Antennae filiform, stylate, or aristate
Mouthparts suctorial (haustellate)
Mesothorax larger than pro- or metathorax
One pair of wings (front); hind wings reduced (halteres)
Tarsi 5-segmented

Major Families

Biting flies: In most cases, only the adult females take blood meals.♦
Herbivores: larvae feed on plant tissues.
Scavengers: larvae feed in dung, carrion, garbage, or other organic matter.
Predators: adults and/or larvae attack other insects as prey.:
Parasites: larvae are parasites or parasitoids of other animals.
Bug Bytes ♣
- Although they have only two wings, flies are among the best aerialists in the insect world – they can hover, fly backwards, turn in place, and even fly upside down to land on a ceiling.

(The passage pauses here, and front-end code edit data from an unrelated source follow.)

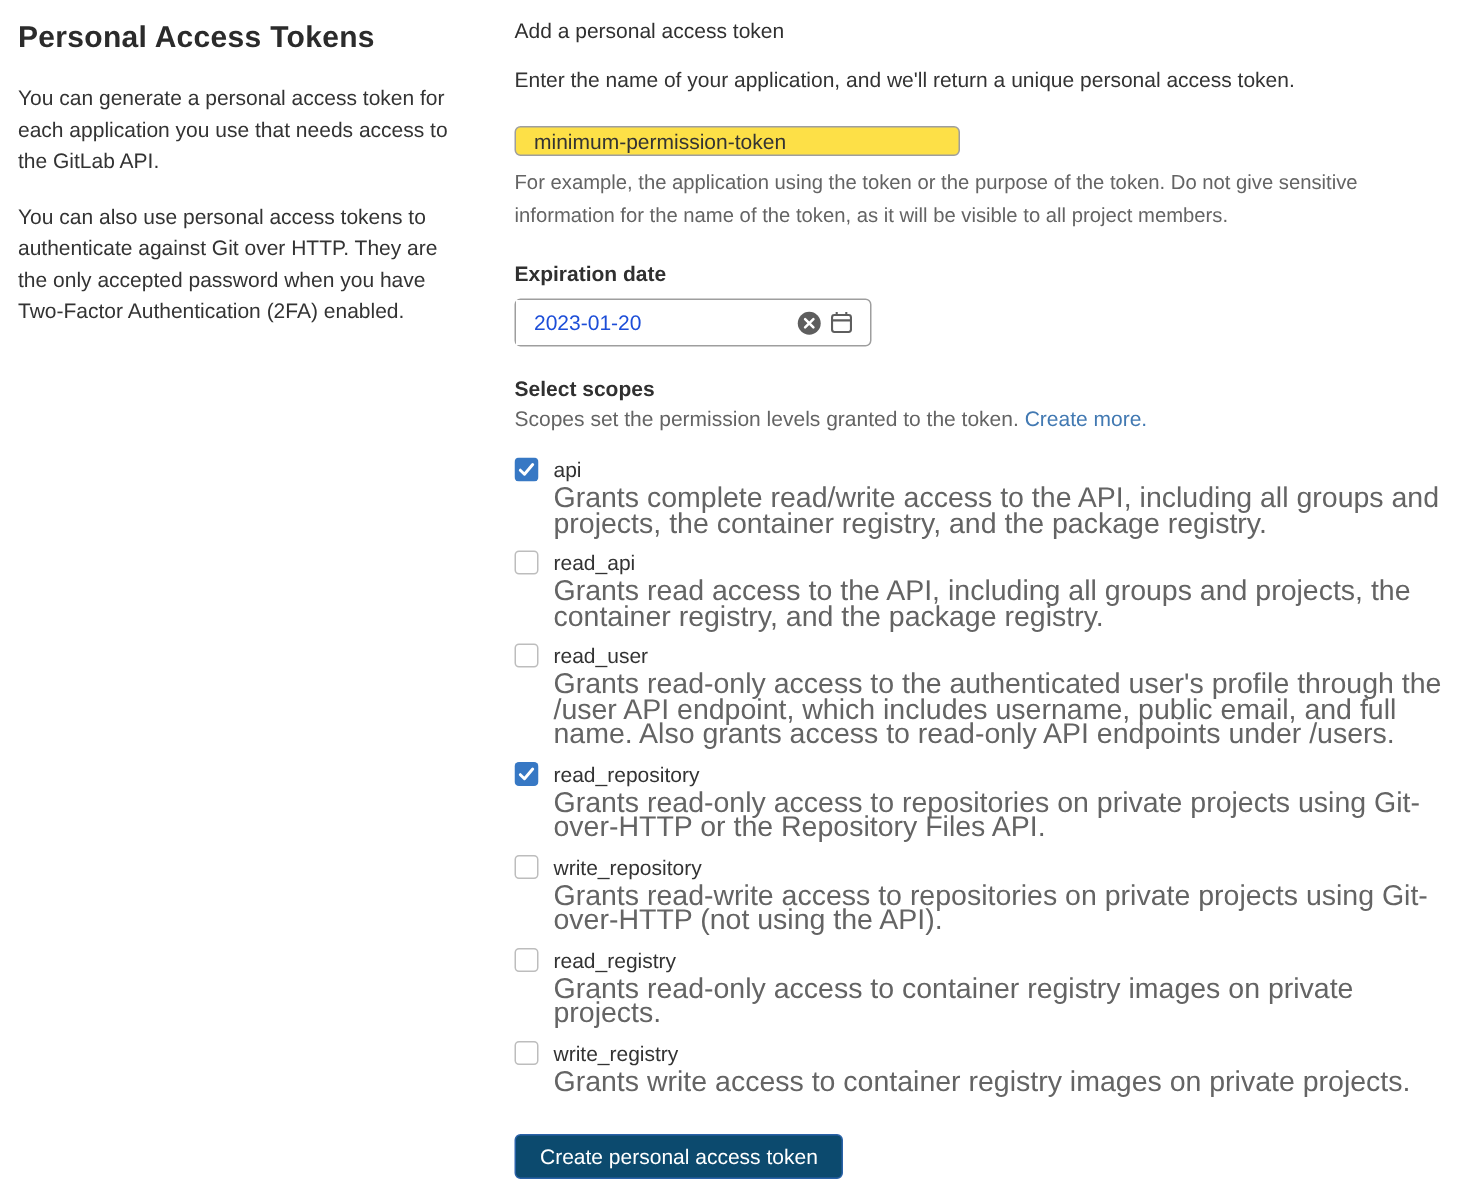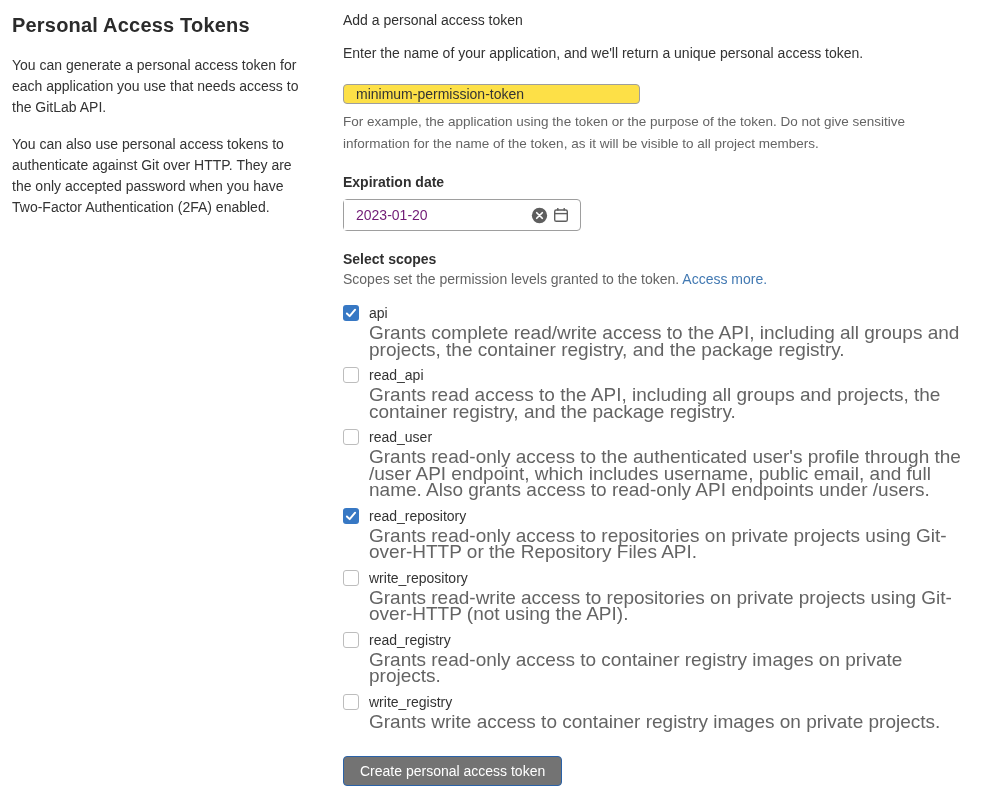--- a/index.html
+++ b/index.html
@@ -89,21 +89,21 @@
     background: #ffffff;
   }
   .date-group input {
     border: none;
     outline: none;
     flex: 1;
     min-width: 0;
     height: 100%;
     padding: 0 4px 0 12px;
     font-size: 14px;
-    color: #701a75;
+    color: #1d4ed8;
     font-family: "Liberation Sans", "DejaVu Sans", sans-serif;
   }
   .icon-btn {
     background: none;
     border: none;
     padding: 0;
     display: flex;
     align-items: center;
     justify-content: center;
     width: 22px;
@@ -202,21 +202,21 @@
             <rect x="1.7" y="3" width="12.6" height="11.3" rx="1.6"></rect>
             <line x1="1.7" y1="6.6" x2="14.3" y2="6.6"></line>
             <line x1="4.8" y1="1" x2="4.8" y2="3.6"></line>
             <line x1="11.2" y1="1" x2="11.2" y2="3.6"></line>
           </svg>
         </span>
       </button>
     </div>
 
     <label class="field-label" style="margin-bottom:6px">Select scopes</label>
-    <div class="scopes-hint"><span>Scopes set the permission levels granted to the token. </span><a href="#" style="color: rgb(66, 121, 178);">Access more.</a></div>
+    <div class="scopes-hint"><span>Scopes set the permission levels granted to the token. </span><a href="#" style="color: rgb(66, 121, 178);">Create more.</a></div>
 
     <div>
   <div class="scope-row">
     <div class="scope-head">
       <span class="checkbox checked" style="background: rgb(55, 120, 196);">
         <svg width="12" height="12" viewBox="0 0 16 16">
           <path d="M2.5 8.6 L6.2 12.2 L13.5 3.6" stroke="#ffffff" stroke-width="2.6" fill="none" stroke-linecap="round" stroke-linejoin="round"></path>
         </svg>
       </span>
       <span class="scope-name">api</span>
@@ -280,15 +280,15 @@
     <div class="scope-head">
       <span class="checkbox">
         
       </span>
       <span class="scope-name">write_registry</span>
     </div>
     <div class="scope-desc">Grants write access to container registry images on private projects.</div>
   </div>
 </div>
 
-    <button class="submit-btn" type="button" style="background: #737373;">Create personal access token</button>
+    <button class="submit-btn" type="button" style="background: #0c4a6e;">Create personal access token</button>
   </main>
 </div>
 
 </body></html>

- Flies have the highest wing-beat frequency of any animal. In some tiny midges, it may be as high as 1000 beats per second. Male mosquitoes are attracted by the wing-beat frequency of a virgin female.
- Larvae of some shore flies (family Ephydridae) live in unusual habitats that would kill other insects. For example, Ephydra brucei lives in hot springs and geysers where the water temperature exceeds 112 degrees Fahrenheit; Helaeomyia petrolei develop in pools of crude oil; and the brine fly, Ephydra cinera, can survive very high concentrations of salt.
- The arista in the antenna of higher flies is an air speed indicator. It allows the insect to sense how fast it is moving.
- As they mature, black fly pupae become inflated with air. Upon emergence, the pupal skin pops open and the adult fly floats to the water surface inside a bubble of air. It never even gets its feet wet!
- The little scuttle fly, Megaselia scataris (Phoridae), is truly an omnivore. It has been reared from decaying vegetation, shoe polish, paint emulsions, human cadavers pickled in formalin, and even lung tissue from living people.